• Luis Cazares (8/27/2015)


    patrickmcginnis59 10839 (8/27/2015)


    drew.allen (5/30/2012)


    dwain.c (5/29/2012)


    Datetime functions do have their issues though, like the following:

    SELECT DATEADD(month, 1, '2012-02-29')

    Depending on your point of view, the results this returns looks wrong, or maybe not. I think they're not what I'd expect.

    Do you expect DATEADD(month, 1, '2012-02-01') to return '2012-03-03'? I certainly don't.

    How about '2012-02-15' returning '2012-03-17'? Not me.

    Or what about '2012-02-27' returning '2012-03-30'? Still no.

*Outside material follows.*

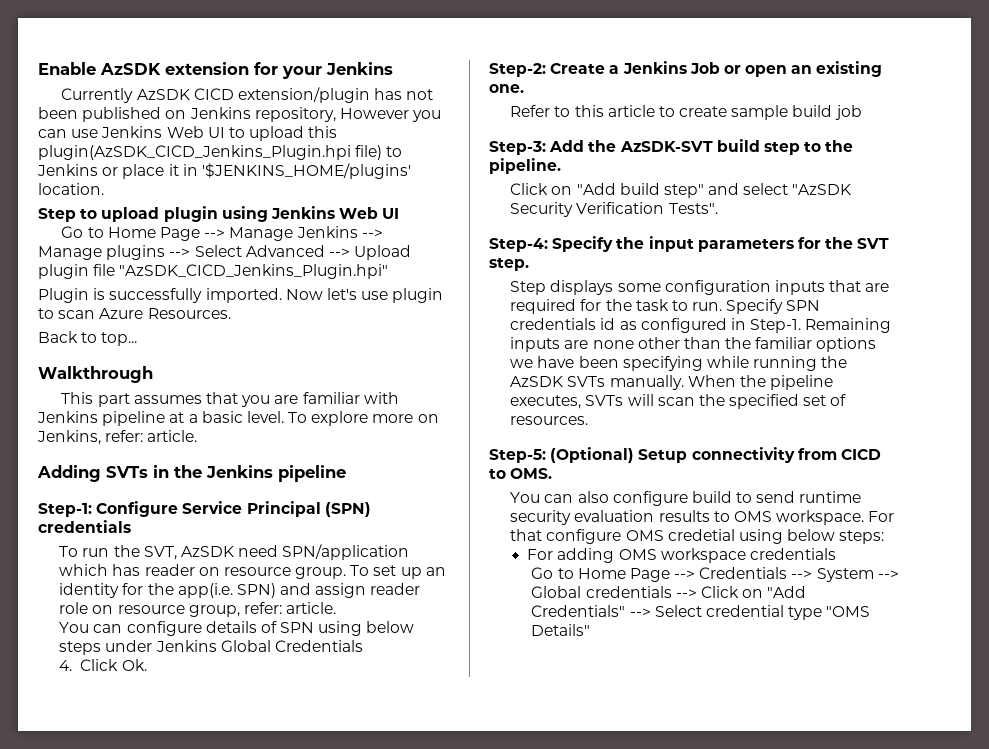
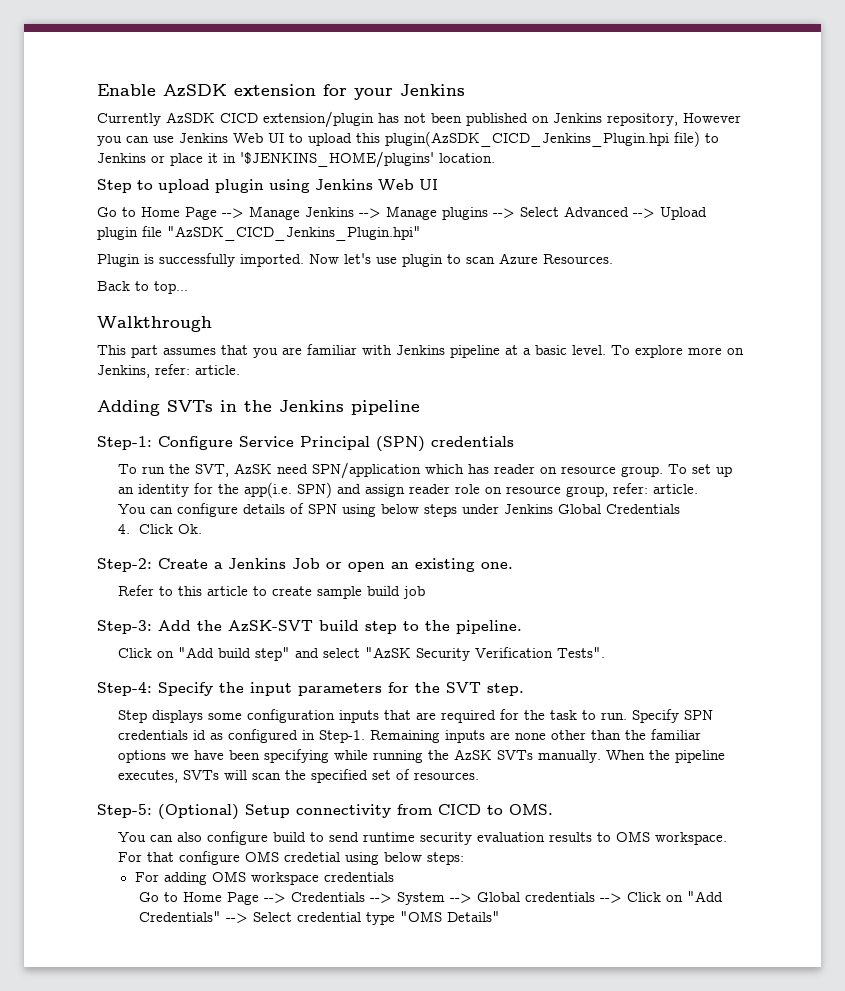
[180,546,234,557] AzSDK -> [234,463,273,474] AzSK
[619,141,713,152] AzSDK-SVT -> [228,620,313,632] AzSK-SVT
[792,184,852,195] "AzSDK -> [365,647,412,658] "AzSK
[510,376,564,387] AzSDK -> [454,749,493,760] AzSK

    Why would '2012-02-29' return anything other than '2012-03-29'?

    Why should the end of the month be treated any differently from any other day in the month? Or do you believe that the transition from counting from the beginning to counting from the end should happen at an earlier point in the month?

    Drew

    select dateadd(month,1,'2012-01-31')

    LOL

    I think the best plan is to know what dateadd does with this 'month' parameter, its not hard to test all cases.

    That's only because February doesn't have 31 days and it's changed to the last day available for that month.

    There's no way to ensure that February 28th is used as the last day of the month or just the 28th day.

    I'm thinking probably the closest rule that would make sense is to add one to the "month" value then decrement the resulting day enough to make the result a valid date. However, I wouldn't venture to use that rule without testing it.